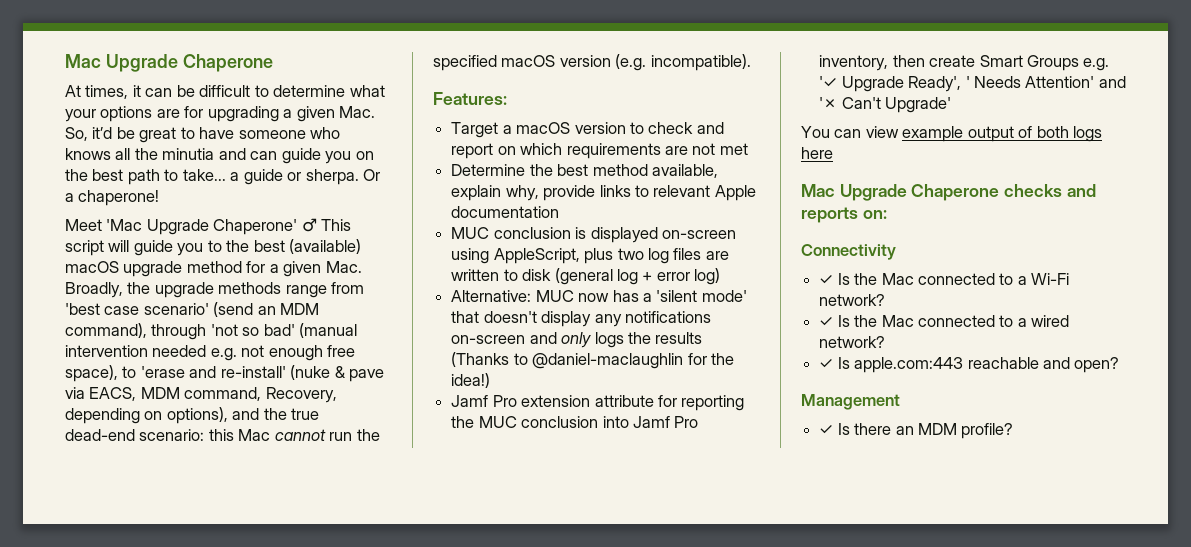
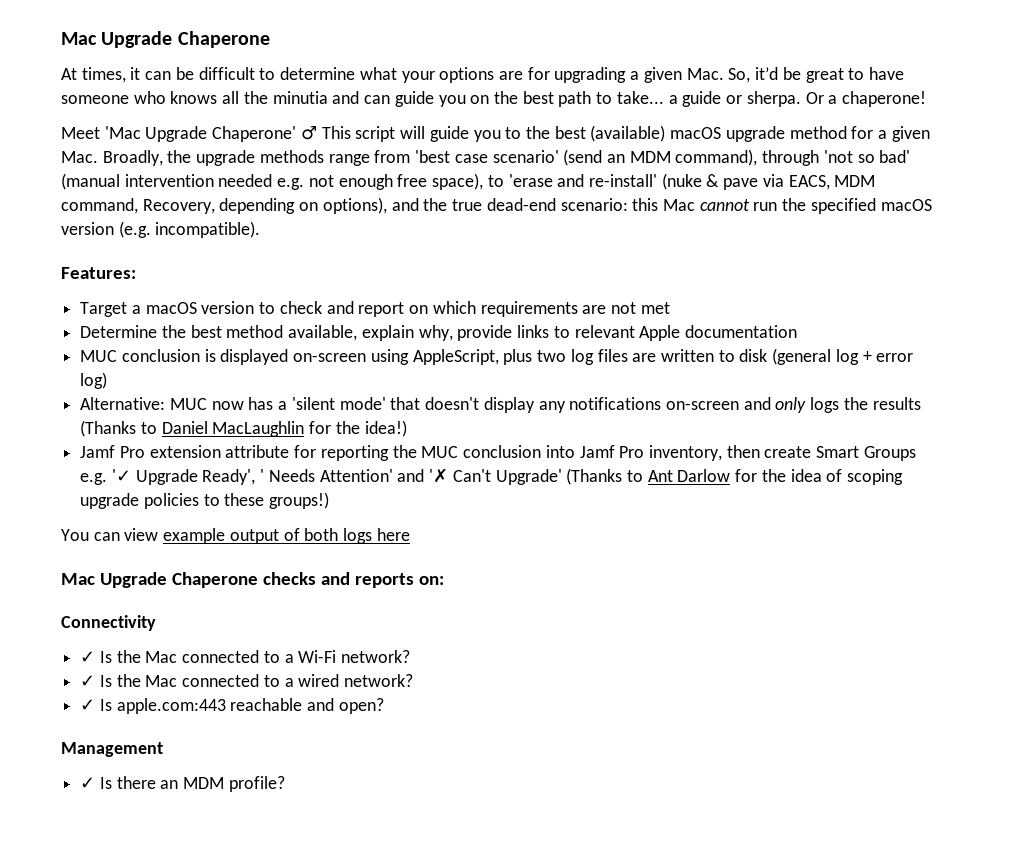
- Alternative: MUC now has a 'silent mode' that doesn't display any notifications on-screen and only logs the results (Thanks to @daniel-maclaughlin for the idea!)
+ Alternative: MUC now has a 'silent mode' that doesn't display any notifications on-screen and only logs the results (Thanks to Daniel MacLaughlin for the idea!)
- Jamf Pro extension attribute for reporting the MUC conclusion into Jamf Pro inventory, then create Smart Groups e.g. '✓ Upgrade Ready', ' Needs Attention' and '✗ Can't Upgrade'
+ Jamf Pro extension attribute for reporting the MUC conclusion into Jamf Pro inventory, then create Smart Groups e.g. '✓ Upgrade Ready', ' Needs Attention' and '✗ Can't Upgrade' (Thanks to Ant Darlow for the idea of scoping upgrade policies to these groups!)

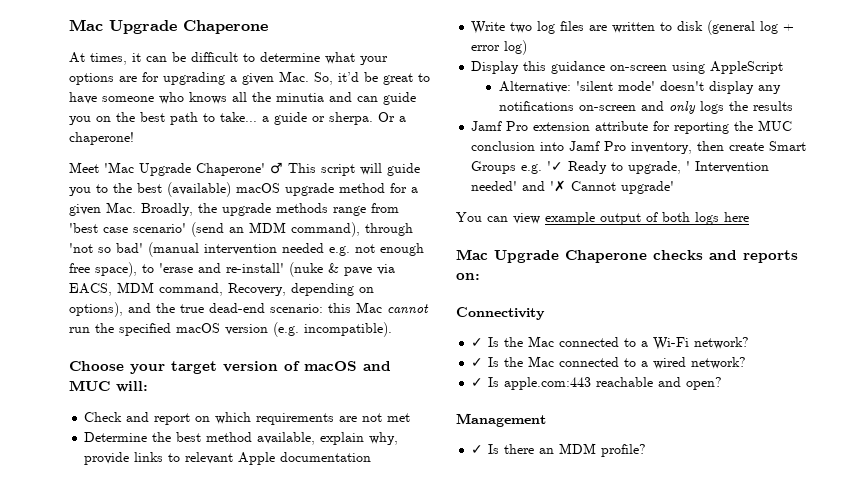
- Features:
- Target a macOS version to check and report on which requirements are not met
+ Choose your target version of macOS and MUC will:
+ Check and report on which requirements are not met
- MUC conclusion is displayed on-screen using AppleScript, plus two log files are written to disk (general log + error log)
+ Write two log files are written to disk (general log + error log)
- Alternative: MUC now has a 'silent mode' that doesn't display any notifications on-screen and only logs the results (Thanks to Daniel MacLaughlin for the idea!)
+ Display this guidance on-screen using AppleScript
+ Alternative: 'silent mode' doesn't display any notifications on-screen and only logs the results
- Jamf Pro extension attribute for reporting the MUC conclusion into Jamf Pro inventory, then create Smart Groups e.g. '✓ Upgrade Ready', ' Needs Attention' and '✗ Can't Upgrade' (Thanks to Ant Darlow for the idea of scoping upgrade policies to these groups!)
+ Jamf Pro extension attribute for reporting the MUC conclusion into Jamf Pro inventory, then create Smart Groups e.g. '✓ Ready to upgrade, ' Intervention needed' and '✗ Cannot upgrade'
◇ ◇ ◇
(WHAT TO DO) Leaving the pictures out, transcribe the entries above exactly as written.

(YOUR RESPONSE)
- Alternative: MUC now has a 'silent mode' that doesn't display any notifications on-screen and only logs the results (Thanks to @daniel-maclaughlin for the idea!)
+ Alternative: MUC now has a 'silent mode' that doesn't display any notifications on-screen and only logs the results (Thanks to Daniel MacLaughlin for the idea!)
- Jamf Pro extension attribute for reporting the MUC conclusion into Jamf Pro inventory, then create Smart Groups e.g. '✓ Upgrade Ready', ' Needs Attention' and '✗ Can't Upgrade'
+ Jamf Pro extension attribute for reporting the MUC conclusion into Jamf Pro inventory, then create Smart Groups e.g. '✓ Upgrade Ready', ' Needs Attention' and '✗ Can't Upgrade' (Thanks to Ant Darlow for the idea of scoping upgrade policies to these groups!)

- Features:
- Target a macOS version to check and report on which requirements are not met
+ Choose your target version of macOS and MUC will:
+ Check and report on which requirements are not met
- MUC conclusion is displayed on-screen using AppleScript, plus two log files are written to disk (general log + error log)
+ Write two log files are written to disk (general log + error log)
- Alternative: MUC now has a 'silent mode' that doesn't display any notifications on-screen and only logs the results (Thanks to Daniel MacLaughlin for the idea!)
+ Display this guidance on-screen using AppleScript
+ Alternative: 'silent mode' doesn't display any notifications on-screen and only logs the results
- Jamf Pro extension attribute for reporting the MUC conclusion into Jamf Pro inventory, then create Smart Groups e.g. '✓ Upgrade Ready', ' Needs Attention' and '✗ Can't Upgrade' (Thanks to Ant Darlow for the idea of scoping upgrade policies to these groups!)
+ Jamf Pro extension attribute for reporting the MUC conclusion into Jamf Pro inventory, then create Smart Groups e.g. '✓ Ready to upgrade, ' Intervention needed' and '✗ Cannot upgrade'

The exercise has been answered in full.